Brick Fenwick stood with his back to the door, no motion in his neat lithe body, so insolently sure of himself that it sent a shiver through her. She must get him away from here before the other man arrived. But how? To the rebuffs she had given him during the past week, he paid not the least attention. Her anger he found amusing. Her contempt did not reach him.
'The restaurant is closed,' she told him. 'What do you want here?'
'You know what I want,' he said in a low purring voice. 'I want you.'
He moved forward with catlike grace to the raised cashier's desk behind which she sat.
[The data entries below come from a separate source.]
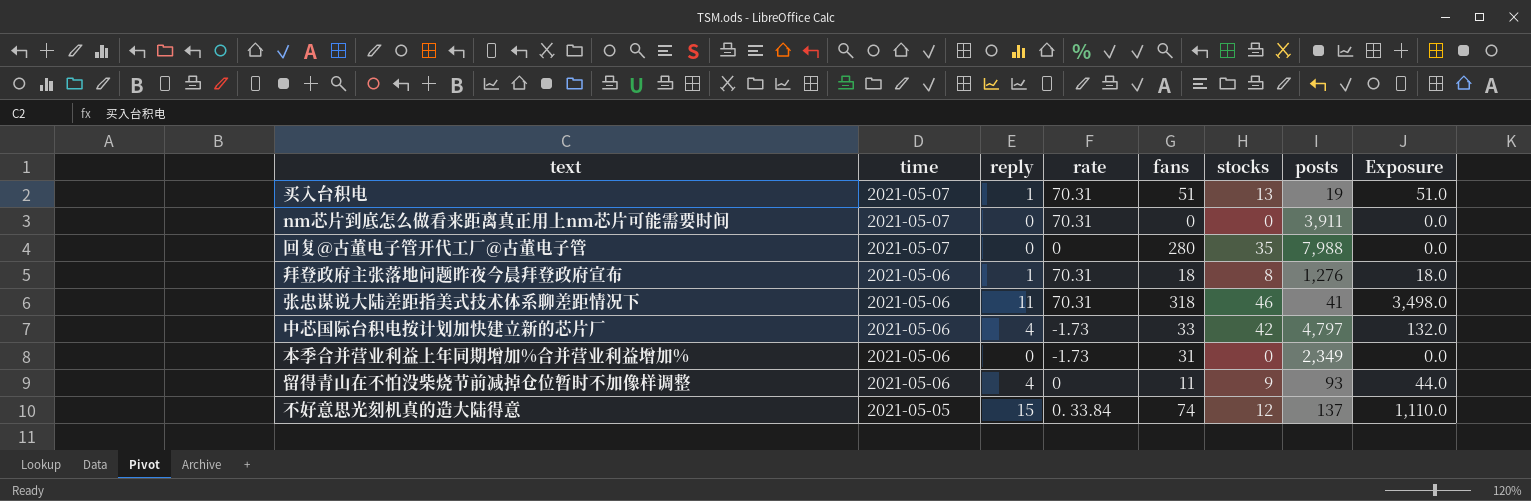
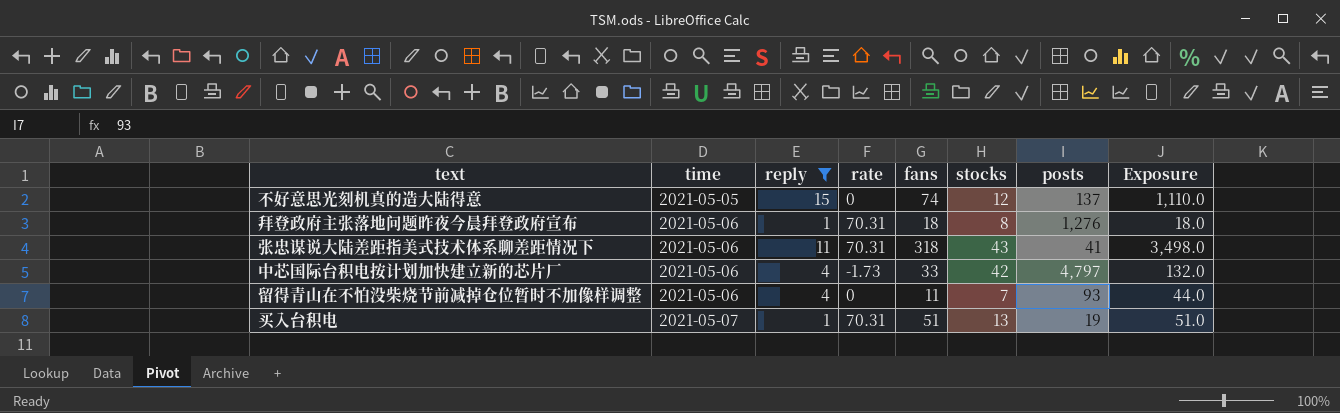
filter: none -> reply != 0
row order: time descending -> time ascending
不好意思光刻机真的造大陆得意 | rate: 0. 33.84 -> 0
张忠谋说大陆差距指美式技术体系聊差距情况下 | stocks: 46 -> 43
留得青山在不怕没柴烧节前减掉仓位暂时不加像样调整 | stocks: 9 -> 7

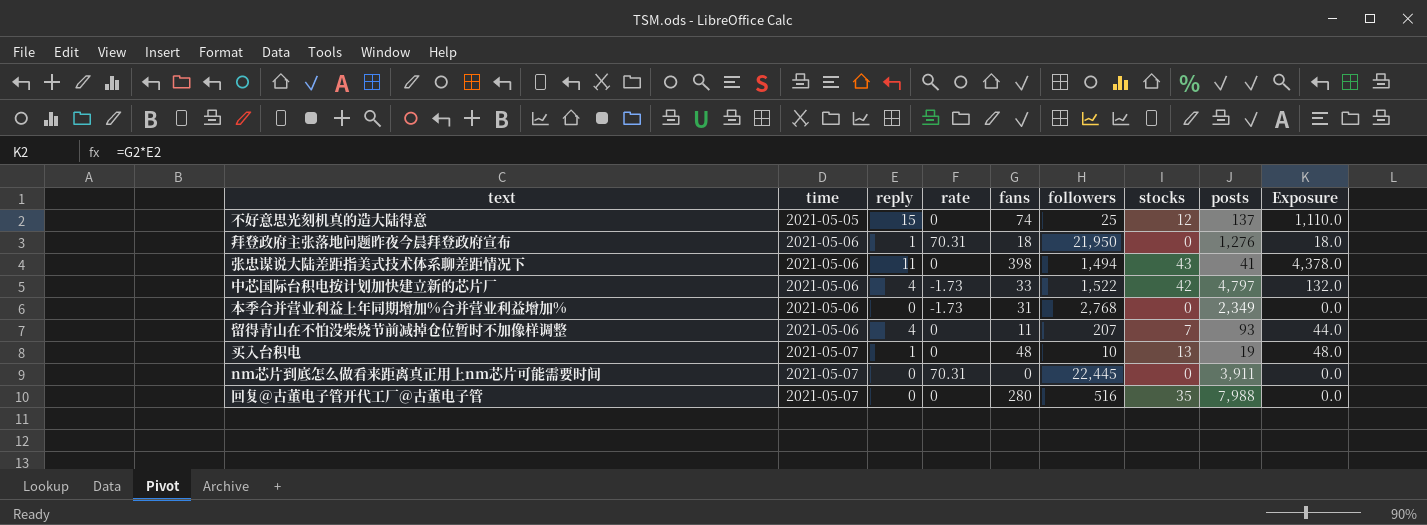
filter: reply != 0 -> none
column followers | position: none -> 6
拜登政府主张落地问题昨夜今晨拜登政府宣布 | stocks: 8 -> 0
张忠谋说大陆差距指美式技术体系聊差距情况下 | rate: 70.31 -> 0
张忠谋说大陆差距指美式技术体系聊差距情况下 | fans: 318 -> 398
张忠谋说大陆差距指美式技术体系聊差距情况下 | Exposure: 3,498.0 -> 4,378.0
买入台积电 | rate: 70.31 -> 0
买入台积电 | fans: 51 -> 48
买入台积电 | Exposure: 51.0 -> 48.0

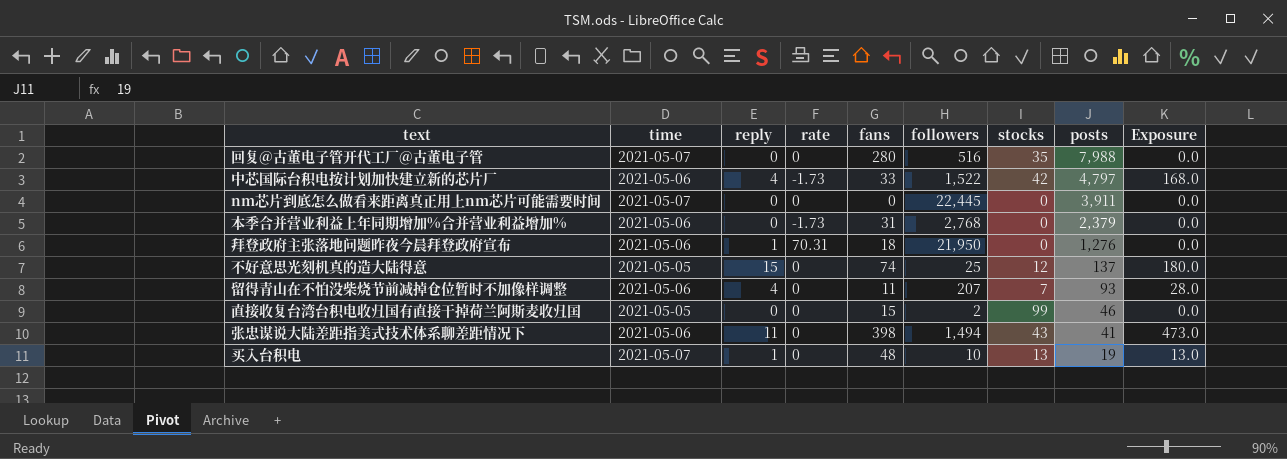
row order: time ascending -> posts descending
column Exposure | formula: [reply] * [fans] -> [reply] * [stocks]
nm芯片到底怎么做看来距离真正用上nm芯片可能需要时间 | rate: 70.31 -> 0
本季合并营业利益上年同期增加%合并营业利益增加% | posts: 2,349 -> 2,379
row 直接收复台湾台积电收归国有直接干掉荷兰阿斯麦收归囯: none -> 2021-05-05 | 0 | 0 | 15 | 2 | 99 | 46 | 0.0

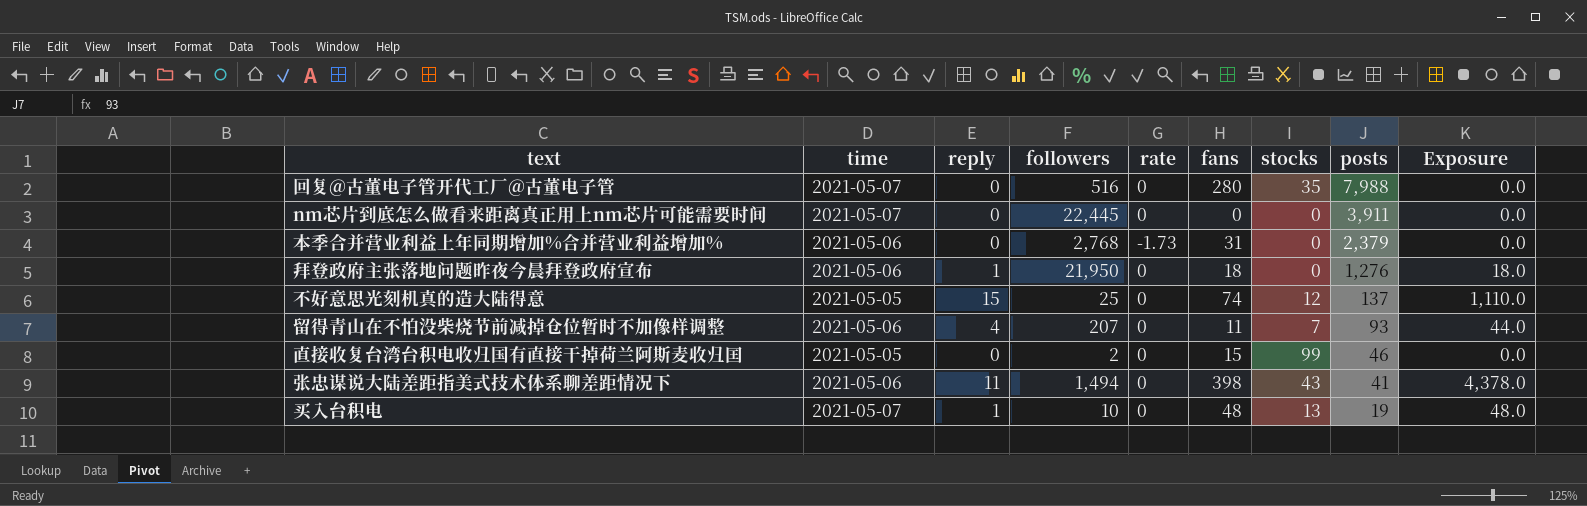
column followers | position: 6 -> 4
column Exposure | formula: [reply] * [stocks] -> [reply] * [fans]
row 中芯国际台积电按计划加快建立新的芯片厂: 2021-05-06 | 4 | -1.73 | 33 | 1,522 | 42 | 4,797 | 168.0 -> none
拜登政府主张落地问题昨夜今晨拜登政府宣布 | rate: 70.31 -> 0

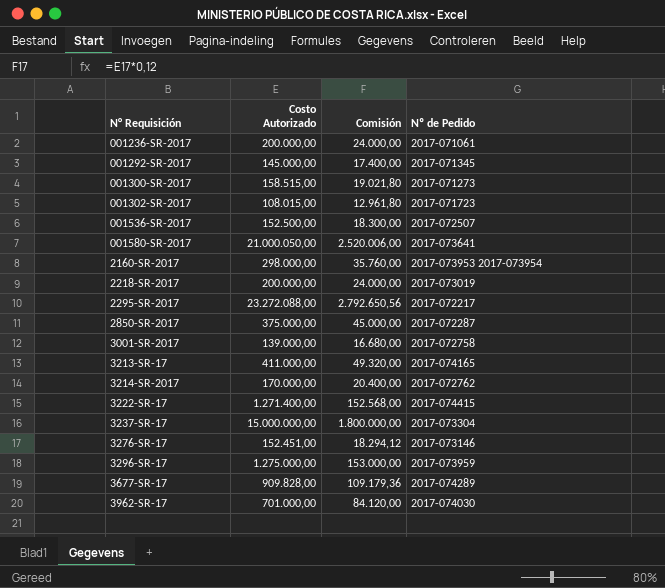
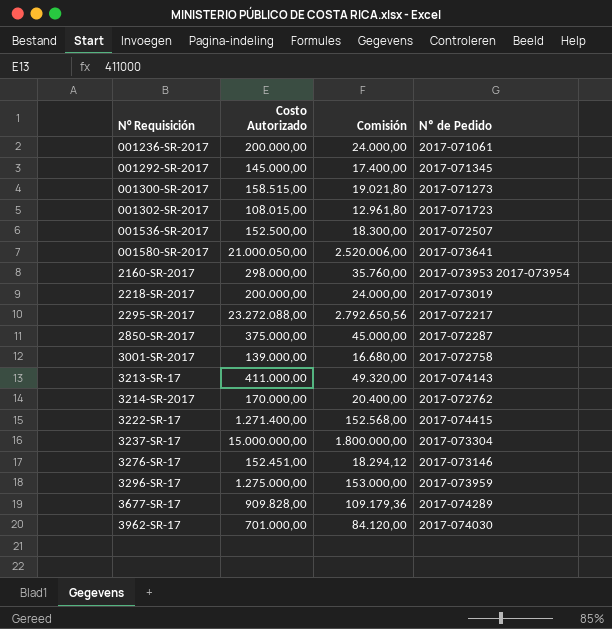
3213-SR-17 | Nº de Pedido: 2017-074165 -> 2017-074143

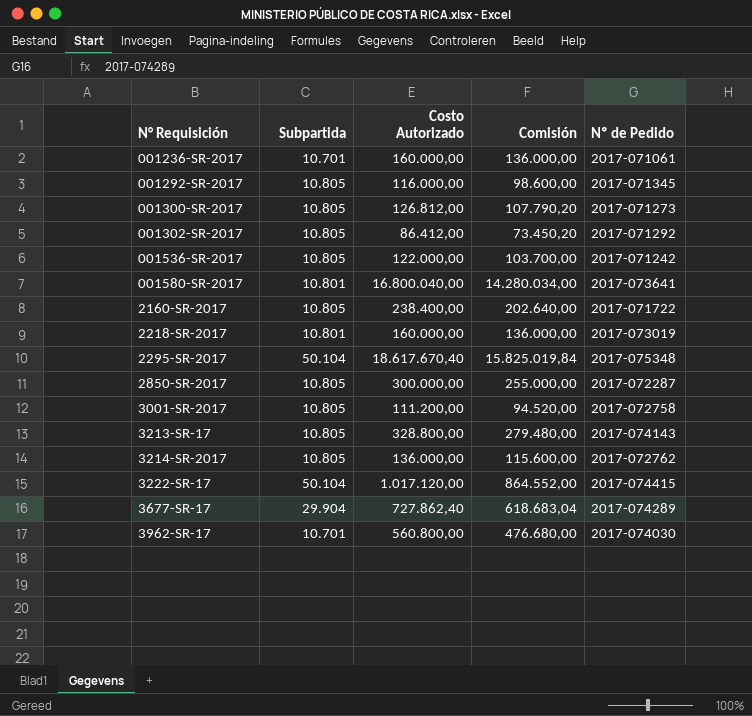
column Subpartida | position: none -> 2
column Comisión | formula: [Costo Autorizado] * 0,12 -> [Costo Autorizado] * 0,85
row 3237-SR-17: 15.000.000,00 | 1.800.000,00 | 2017-073304 -> none
row 3276-SR-17: 152.451,00 | 18.294,12 | 2017-073146 -> none
row 3296-SR-17: 1.275.000,00 | 153.000,00 | 2017-073959 -> none
001236-SR-2017 | Costo Autorizado: 200.000,00 -> 160.000,00
001292-SR-2017 | Costo Autorizado: 145.000,00 -> 116.000,00
001300-SR-2017 | Costo Autorizado: 158.515,00 -> 126.812,00
001302-SR-2017 | Costo Autorizado: 108.015,00 -> 86.412,00
001302-SR-2017 | Nº de Pedido: 2017-071723 -> 2017-071292
001536-SR-2017 | Costo Autorizado: 152.500,00 -> 122.000,00
001536-SR-2017 | Nº de Pedido: 2017-072507 -> 2017-071242
001580-SR-2017 | Costo Autorizado: 21.000.050,00 -> 16.800.040,00
2160-SR-2017 | Costo Autorizado: 298.000,00 -> 238.400,00
2160-SR-2017 | Nº de Pedido: 2017-073953 2017-073954 -> 2017-071722
2218-SR-2017 | Costo Autorizado: 200.000,00 -> 160.000,00
2295-SR-2017 | Costo Autorizado: 23.272.088,00 -> 18.617.670,40
2295-SR-2017 | Nº de Pedido: 2017-072217 -> 2017-075348
2850-SR-2017 | Costo Autorizado: 375.000,00 -> 300.000,00
3001-SR-2017 | Costo Autorizado: 139.000,00 -> 111.200,00
3213-SR-17 | Costo Autorizado: 411.000,00 -> 328.800,00
3214-SR-2017 | Costo Autorizado: 170.000,00 -> 136.000,00
3222-SR-17 | Costo Autorizado: 1.271.400,00 -> 1.017.120,00
3677-SR-17 | Costo Autorizado: 909.828,00 -> 727.862,40
3962-SR-17 | Costo Autorizado: 701.000,00 -> 560.800,00

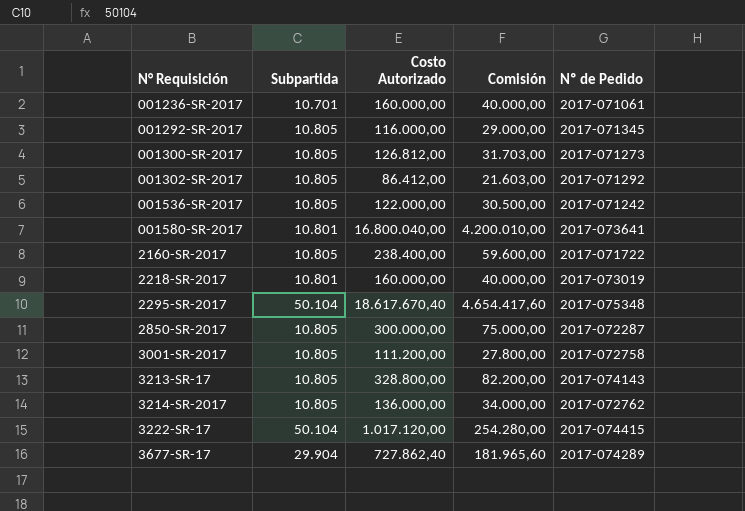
column Comisión | formula: [Costo Autorizado] * 0,85 -> [Costo Autorizado] * 0,25
row 3962-SR-17: 10.701 | 560.800,00 | 476.680,00 | 2017-074030 -> none

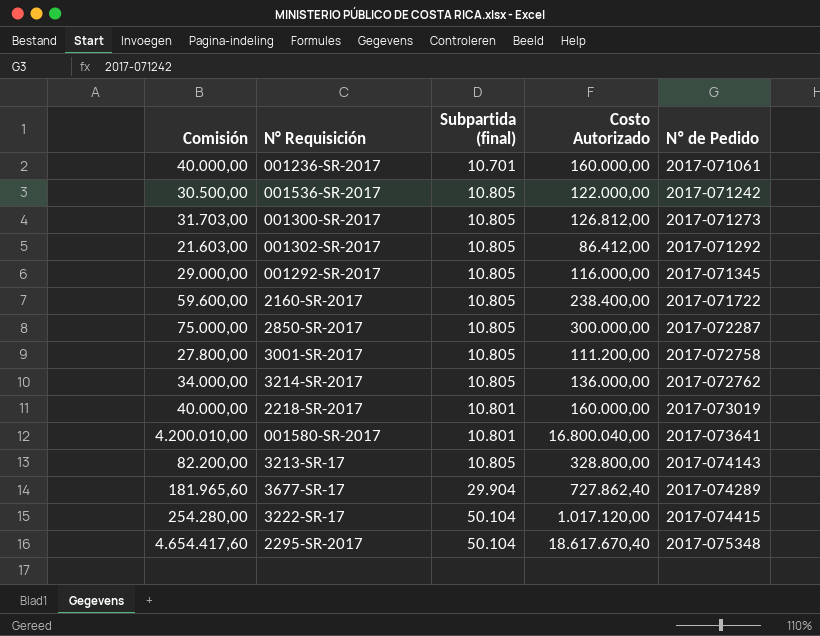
row order: N° Requisición ascending -> Nº de Pedido ascending
column Comisión | position: 4 -> 1
column name: Subpartida -> Subpartida (final)

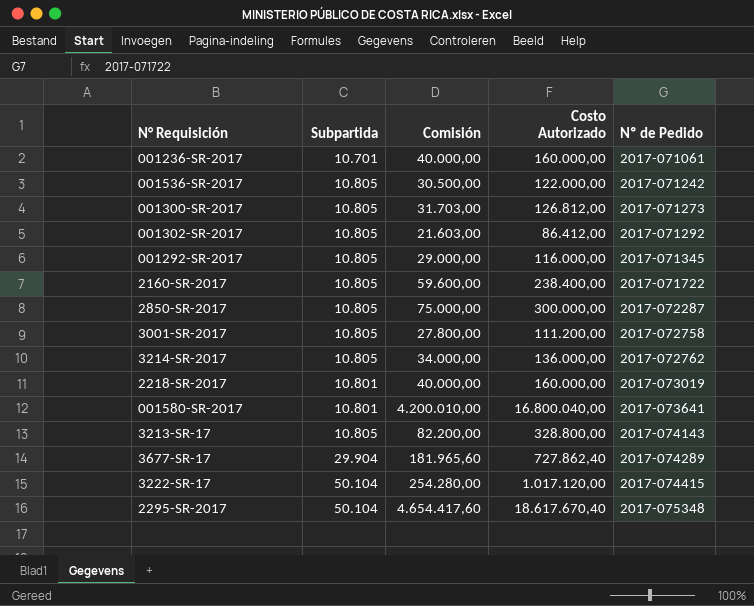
column name: Subpartida (final) -> Subpartida
column Comisión | position: 1 -> 3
Her blue eyes blazed. A pulse of anger beat in her throat. 'Can't you understand English,' she said. 'I've told you a dozen times that I think you evil — that I despise you — want nothing to do with you.'
He ignored what she had said. 'I like you angry,' he re plied, with cool impudence. 'A woman with no ginger wouldn't interest me, any more than a horse without spirit. I want one I have to curb.'
Her glance swept to the door. At any moment it might open to admit the other man. 'It makes no difference to me what you want. Please leave this room. At once.'
He shook his head, laughing at her. 'You women must always be actresses. A man must make allowances and not believe everything one says. I regret to refuse, but I think I'll stay.' He bowed, with a tag of bronco Spanish,'
'If you have something to say to me, I'll see you some other time.'
'Now,' he corrected. 'Sheriff Elbert is on my tail. I can't drop in any minute.'
'It would make me happy to know I would never see you again,' she said, eyes full on him.
'But I don't believe that. A woman's no means yes.'
Her hand moved in a little gesture of futility. 'Your vanity is so colossal you can't understand a woman finding you repellent.'
'What has yore friend Hal Stevens got that I haven't?' he inquired gently, his sharp eyes searching for information.
'Mr. Stevens doesn't come into this. But since you ask — he has integrity, decency, a respect for the rights of others.'
'Words,' he summed up contemptuously. 'Just words. Men all want the same things — women and money.